The bottom line is you use natural language to perform complex security operations that usually require multiple logins and dashboard navigations.

1. Subscribe to this MCP and provide your specific Sift REST API Key and Account ID.
2. Authorize the connection within your preferred AI client (Claude, Cursor, etc.).
3. Ask your agent a question like, 'What is the fraud score for user X?' and get an immediate answer.

## Frequently Asked Questions

**How do I check a user's risk score using the Sift (Chargeback) MCP?**
You ask your agent to run `get_user_fraud_score` and provide the username. The system returns the current numerical fraud score, along with any associated labels like $bad or $good.

**Can I use Sift (Chargeback) MCP to block a user?**
Yes. You can execute an action by calling `apply_user_decision` and specifying the required decision, such as 'block_user,' which immediately updates their account status.

**What if I need to update Sift after a dispute?**
You run `report_sift_chargeback`. This tool sends the official chargeback event details to Sift, ensuring that the user's risk profile is updated and reviewed by their models.
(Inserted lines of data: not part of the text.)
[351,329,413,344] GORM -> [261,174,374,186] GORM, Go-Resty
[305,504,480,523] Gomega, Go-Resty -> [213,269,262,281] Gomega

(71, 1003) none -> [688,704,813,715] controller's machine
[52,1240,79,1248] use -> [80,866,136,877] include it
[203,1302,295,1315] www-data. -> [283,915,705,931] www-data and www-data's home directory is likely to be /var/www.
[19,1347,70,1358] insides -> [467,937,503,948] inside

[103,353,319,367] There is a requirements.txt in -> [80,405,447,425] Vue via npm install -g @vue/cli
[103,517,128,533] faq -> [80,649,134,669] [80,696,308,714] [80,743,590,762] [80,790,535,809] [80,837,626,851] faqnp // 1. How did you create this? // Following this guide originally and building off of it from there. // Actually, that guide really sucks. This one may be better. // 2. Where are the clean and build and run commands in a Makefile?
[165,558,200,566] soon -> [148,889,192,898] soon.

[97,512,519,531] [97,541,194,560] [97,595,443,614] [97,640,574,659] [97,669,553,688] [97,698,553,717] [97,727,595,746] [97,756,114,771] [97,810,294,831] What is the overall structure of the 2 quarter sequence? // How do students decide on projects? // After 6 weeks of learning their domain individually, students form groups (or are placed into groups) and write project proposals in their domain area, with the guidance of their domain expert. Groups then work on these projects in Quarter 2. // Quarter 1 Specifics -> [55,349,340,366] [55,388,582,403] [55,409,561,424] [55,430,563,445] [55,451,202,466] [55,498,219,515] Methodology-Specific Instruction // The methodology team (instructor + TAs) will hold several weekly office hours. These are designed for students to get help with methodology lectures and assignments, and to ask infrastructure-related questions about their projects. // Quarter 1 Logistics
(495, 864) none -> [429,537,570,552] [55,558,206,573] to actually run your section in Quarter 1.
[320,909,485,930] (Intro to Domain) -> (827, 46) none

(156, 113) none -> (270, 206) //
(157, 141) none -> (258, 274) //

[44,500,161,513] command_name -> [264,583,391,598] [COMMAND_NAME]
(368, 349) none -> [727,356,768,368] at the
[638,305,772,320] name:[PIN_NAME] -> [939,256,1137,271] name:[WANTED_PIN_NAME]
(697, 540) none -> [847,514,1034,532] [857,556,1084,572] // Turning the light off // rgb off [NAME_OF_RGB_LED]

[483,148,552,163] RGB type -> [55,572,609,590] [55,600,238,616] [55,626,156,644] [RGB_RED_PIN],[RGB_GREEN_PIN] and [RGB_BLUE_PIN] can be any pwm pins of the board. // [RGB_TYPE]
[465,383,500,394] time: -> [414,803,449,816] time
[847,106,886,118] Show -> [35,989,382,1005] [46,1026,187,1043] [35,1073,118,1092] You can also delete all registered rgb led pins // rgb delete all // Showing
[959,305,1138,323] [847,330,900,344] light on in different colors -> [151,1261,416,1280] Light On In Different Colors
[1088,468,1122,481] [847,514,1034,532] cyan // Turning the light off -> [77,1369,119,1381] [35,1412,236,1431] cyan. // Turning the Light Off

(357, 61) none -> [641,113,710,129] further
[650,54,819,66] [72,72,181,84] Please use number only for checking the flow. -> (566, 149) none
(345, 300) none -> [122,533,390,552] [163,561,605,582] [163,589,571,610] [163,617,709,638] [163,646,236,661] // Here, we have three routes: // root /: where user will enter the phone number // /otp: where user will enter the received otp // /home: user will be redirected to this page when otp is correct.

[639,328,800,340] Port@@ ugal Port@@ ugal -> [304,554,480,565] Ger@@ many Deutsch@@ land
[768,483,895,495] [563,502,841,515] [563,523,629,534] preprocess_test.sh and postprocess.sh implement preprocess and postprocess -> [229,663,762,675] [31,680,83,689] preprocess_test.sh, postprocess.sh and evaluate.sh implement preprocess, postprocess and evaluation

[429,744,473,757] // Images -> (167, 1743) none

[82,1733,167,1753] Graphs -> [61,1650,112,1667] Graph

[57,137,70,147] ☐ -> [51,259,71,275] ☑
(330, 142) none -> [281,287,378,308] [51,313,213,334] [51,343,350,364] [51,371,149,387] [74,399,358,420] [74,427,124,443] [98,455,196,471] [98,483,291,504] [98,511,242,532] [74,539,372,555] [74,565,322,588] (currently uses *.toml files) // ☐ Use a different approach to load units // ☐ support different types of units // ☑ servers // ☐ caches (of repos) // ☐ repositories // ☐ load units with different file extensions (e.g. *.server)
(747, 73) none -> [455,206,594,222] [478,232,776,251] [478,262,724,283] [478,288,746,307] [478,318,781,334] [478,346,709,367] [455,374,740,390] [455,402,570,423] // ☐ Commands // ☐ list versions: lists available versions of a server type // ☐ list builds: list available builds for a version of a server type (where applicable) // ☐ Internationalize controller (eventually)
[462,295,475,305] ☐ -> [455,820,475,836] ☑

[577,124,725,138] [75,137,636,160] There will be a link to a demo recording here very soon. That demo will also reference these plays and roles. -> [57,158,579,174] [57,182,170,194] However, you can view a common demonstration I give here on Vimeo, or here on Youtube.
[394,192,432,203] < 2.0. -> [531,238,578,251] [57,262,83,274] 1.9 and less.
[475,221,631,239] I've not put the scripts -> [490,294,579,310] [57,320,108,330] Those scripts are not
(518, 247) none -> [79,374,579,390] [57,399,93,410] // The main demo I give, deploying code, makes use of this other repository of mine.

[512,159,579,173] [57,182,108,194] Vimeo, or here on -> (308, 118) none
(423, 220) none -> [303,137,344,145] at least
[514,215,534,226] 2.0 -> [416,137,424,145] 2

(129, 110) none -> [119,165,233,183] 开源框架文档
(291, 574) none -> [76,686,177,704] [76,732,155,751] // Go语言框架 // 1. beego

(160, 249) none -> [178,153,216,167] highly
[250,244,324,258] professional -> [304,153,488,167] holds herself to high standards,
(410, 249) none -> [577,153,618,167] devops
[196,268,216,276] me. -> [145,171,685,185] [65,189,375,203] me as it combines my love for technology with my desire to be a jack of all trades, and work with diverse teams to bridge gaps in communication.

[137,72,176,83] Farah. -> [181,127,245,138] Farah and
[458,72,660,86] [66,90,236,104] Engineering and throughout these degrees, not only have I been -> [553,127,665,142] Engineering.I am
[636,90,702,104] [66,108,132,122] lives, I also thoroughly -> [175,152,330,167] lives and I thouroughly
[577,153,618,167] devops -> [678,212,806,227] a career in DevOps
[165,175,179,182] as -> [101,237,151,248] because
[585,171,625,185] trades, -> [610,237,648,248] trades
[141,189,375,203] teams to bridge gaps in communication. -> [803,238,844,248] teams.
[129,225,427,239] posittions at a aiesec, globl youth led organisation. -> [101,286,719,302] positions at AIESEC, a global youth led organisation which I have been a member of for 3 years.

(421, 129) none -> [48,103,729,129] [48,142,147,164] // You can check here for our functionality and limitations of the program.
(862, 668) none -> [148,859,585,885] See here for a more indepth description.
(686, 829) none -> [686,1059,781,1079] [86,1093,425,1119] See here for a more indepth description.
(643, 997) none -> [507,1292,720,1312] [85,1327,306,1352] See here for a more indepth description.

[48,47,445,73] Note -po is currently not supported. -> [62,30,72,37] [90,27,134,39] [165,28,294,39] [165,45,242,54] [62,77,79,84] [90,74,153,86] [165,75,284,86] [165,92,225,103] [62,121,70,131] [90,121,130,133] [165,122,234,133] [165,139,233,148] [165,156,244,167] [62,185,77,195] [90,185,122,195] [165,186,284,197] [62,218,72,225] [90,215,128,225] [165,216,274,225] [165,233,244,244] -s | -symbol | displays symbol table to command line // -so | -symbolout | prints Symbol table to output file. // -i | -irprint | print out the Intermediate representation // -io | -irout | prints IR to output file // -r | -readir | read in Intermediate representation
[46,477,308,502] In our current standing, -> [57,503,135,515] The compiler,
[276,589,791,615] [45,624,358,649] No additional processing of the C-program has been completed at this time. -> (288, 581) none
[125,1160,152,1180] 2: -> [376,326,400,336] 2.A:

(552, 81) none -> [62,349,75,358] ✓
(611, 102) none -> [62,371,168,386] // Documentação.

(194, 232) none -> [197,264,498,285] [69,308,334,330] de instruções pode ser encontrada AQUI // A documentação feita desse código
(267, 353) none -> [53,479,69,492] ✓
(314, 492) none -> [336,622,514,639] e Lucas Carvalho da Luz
**Does Sift (Chargeback) MCP track basic activity?**
It does. You can use `track_sift_event` to log specific events, like a transaction or login, directly into Sift for behavioral analysis and ML training.

**How do I see what actions are available? (Sift (Chargeback) MCP)**
Run the `list_sift_decisions` tool. This shows you every recognized action or decision type that can be applied to a user within Sift.

**Is it possible to check past decisions on a user?**
Absolutely. Use the `list_user_decision_history` tool, and the system will retrieve all historical records of actions taken against that specific user account.